/Silph-Factions-Data-Scraper

Web scraper and data processing for Pokemon Go Silph Factions Competition

Primary LanguageJupyter Notebook

Binder

Silph Factions Data Scraper

Project Motivation

This repository is dedicated to scraping data from a team-based competitive format for the mobile game Pokémon GO. In addition to a collectable aspect, Pokémon GO offers a player vs. player (PvP) component where individual players can battle one another using teams of 3 Pokémon subject to some restrictions. In response to this feature, the local grassroots organization, The Silph Road has offered several different competitive opportunities through The Silph Arena for Pokémon GO trainers to play against others in a variant of this format, by setting specific rules on the allowed Pokémon (hereby called a meta) and allowing trainers to bring a team of 6 Pokémon, from which they will select 3. In addition to this individual focused mode of PvP, The Silph Road has also created a format called Factions which brings alongside a team-based component to battling.

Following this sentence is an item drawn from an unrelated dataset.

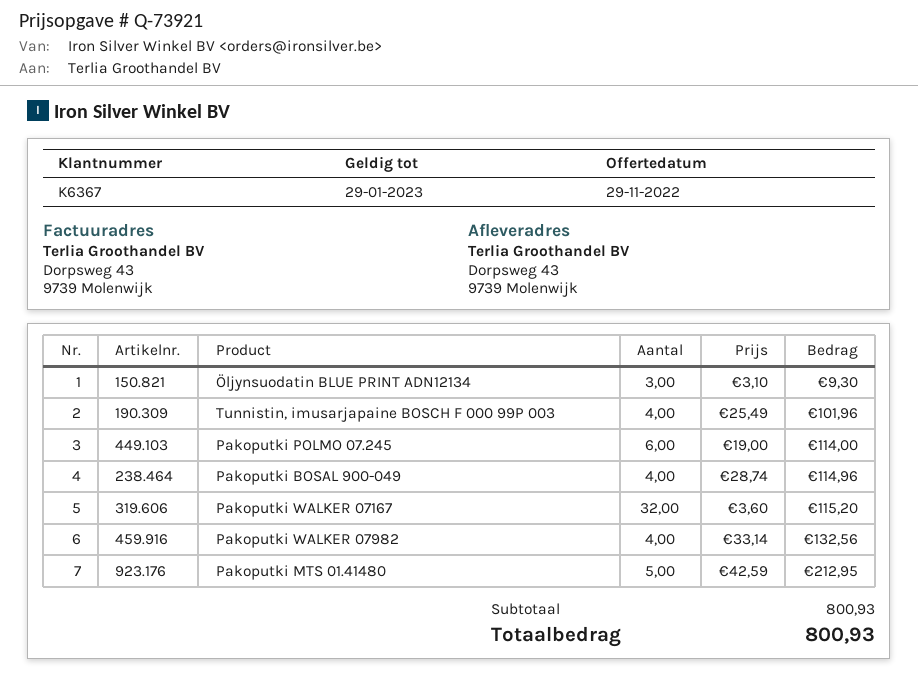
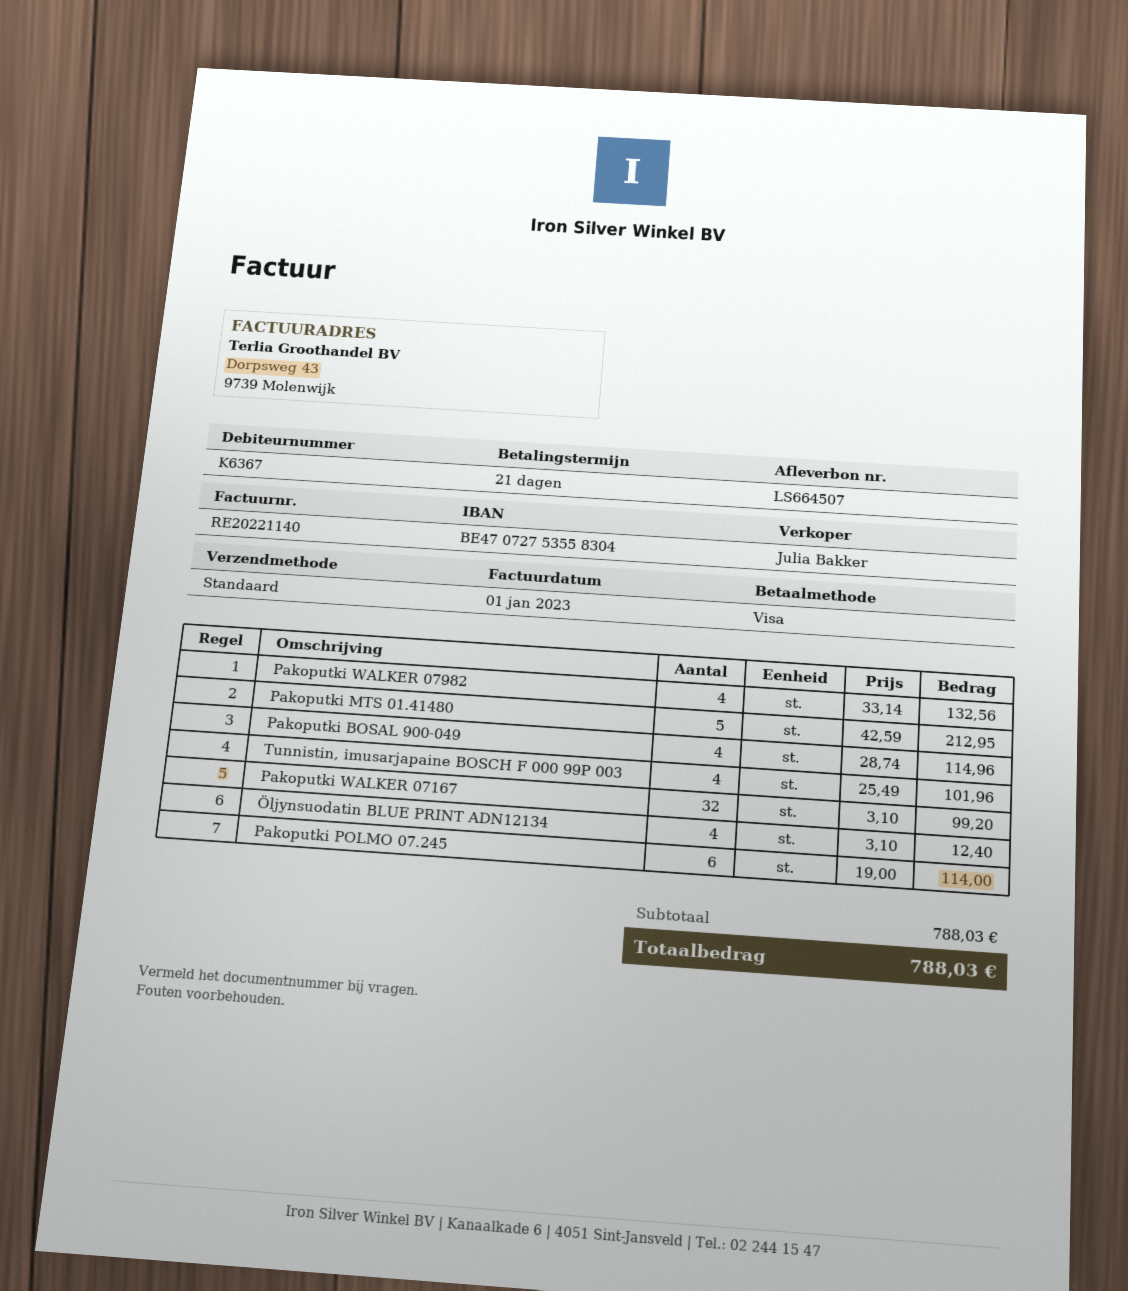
Öljynsuodatin BLUE PRINT ADN12134: 3 x 3.10 = 9.30 -> 4 x 3.10 = 12.40
Pakoputki WALKER 07167: 32 x 3.60 = 115.20 -> 32 x 3.10 = 99.20
subtotal: 800.93 -> 788.03
total: 800.93 -> 788.03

Due to the specific nature of Factions, players know exactly who they will be playing against prior to the battle. This encourages building teams not only to fit a specific metagame, but also to counter preferences of the opponent. To facilitate quick and compact digesting of prior opponent teams, I started this project in order to effectively scrape all teams brought in each week of Silph Factions. In addition to providing my faction with information on week-to-week match-ups, this also provides a larger scale picture of the metagame as it evolves every week, allowing larger-scale analyses on which Pokémon contribute most effectively to winning for a given meta. This analysis has been used to provide more macroscopic trends and has also been featured on Twitch streams in post-mortem analysis of formats. As of date, over 170,000 unique teams have been scraped across several seasons of the Factions competition.

Project Outline

To obtain this data, I first scrape the active roster of each faction that can be found on a tier and region for the Silph Factions system. Then, I scrape the Silph Card of each trainer that is those rosters. Among other things, the Silph Card contains information on each Factions bout that the trainer contributes in. I use BeautifulSoup to effectively extract this data. After some cleaning of the data to standardize Pokémon names, the data is then stored as a pandas DataFrame for future manipulation.

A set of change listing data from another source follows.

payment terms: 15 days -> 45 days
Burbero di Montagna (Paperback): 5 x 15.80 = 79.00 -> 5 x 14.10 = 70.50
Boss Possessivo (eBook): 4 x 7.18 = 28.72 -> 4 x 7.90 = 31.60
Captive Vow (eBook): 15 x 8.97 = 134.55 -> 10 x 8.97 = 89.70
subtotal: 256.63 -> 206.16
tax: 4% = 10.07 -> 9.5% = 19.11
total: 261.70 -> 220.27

In addition, there is a sizeable fraction of the module devoted to programatically creating filters to filter down on the larger DataFrame. This feature is as of now restricted to use by importing silph_factions_scraper.py and using the functions directly. For convenience, a Binder link is now live, where you can do so directly in a Jupyter Notebook.

Usage

All scraped data periodically goes to the Silph Factions Database to provide an easy-to-use and maintain spreadsheet for team members to view opponent teams in order to gain a competitive advantage by identifying team composition preferences and range. This spreadsheet has very rudimentary filtering options, and also simple aggregating statistics to help describe a player's tendencies and most brought Pokémon.

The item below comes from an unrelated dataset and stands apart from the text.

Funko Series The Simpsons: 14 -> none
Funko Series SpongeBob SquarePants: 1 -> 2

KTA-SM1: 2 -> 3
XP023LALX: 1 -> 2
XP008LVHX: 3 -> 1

In addition, there is now a Binder link located at the top of this repository for more analysis via the interactive notebook. This Jupyter notebook offers the additional functionality of having more sophisticated filters powered by pandas.

Future Plans for Improvement

Minor improvements to the code are implementing a function similar to the frequency tables found in the spreadsheet implementation so that a user could generate frequency tables of usage rates for a given filter criteria.

More broadly, the strategy of scraping individual Silph Cards is relatively straightforward because the Silph Card is a static page, but as a result, additional information about the bout (namely, the competitor and their selected team) is lost, making it difficult to connect individual observations with the context surrounding the observations (i.e., did the player lose because their team was not matched up well or did they lose because of the Pokémon they used were rated worse in the meta?). Furthermore, the scrape is extremely time-intensive and redundant, as each page must be reaccessed for a few updates and the data scraped in its entirety.

To address these two concerns, scraping directly from the Factions bout page (e.g., for Season 2, Cycle 3 in North America's Emerald tier, the bout page would be here) would both be computationally more efficient and provide additional information. The problem is that these webpages are dynamically generated. To address this, I plan on using a combination of Selenium to simulate clicks and BeautifulSoup to scrape the data in the next iteration of this project.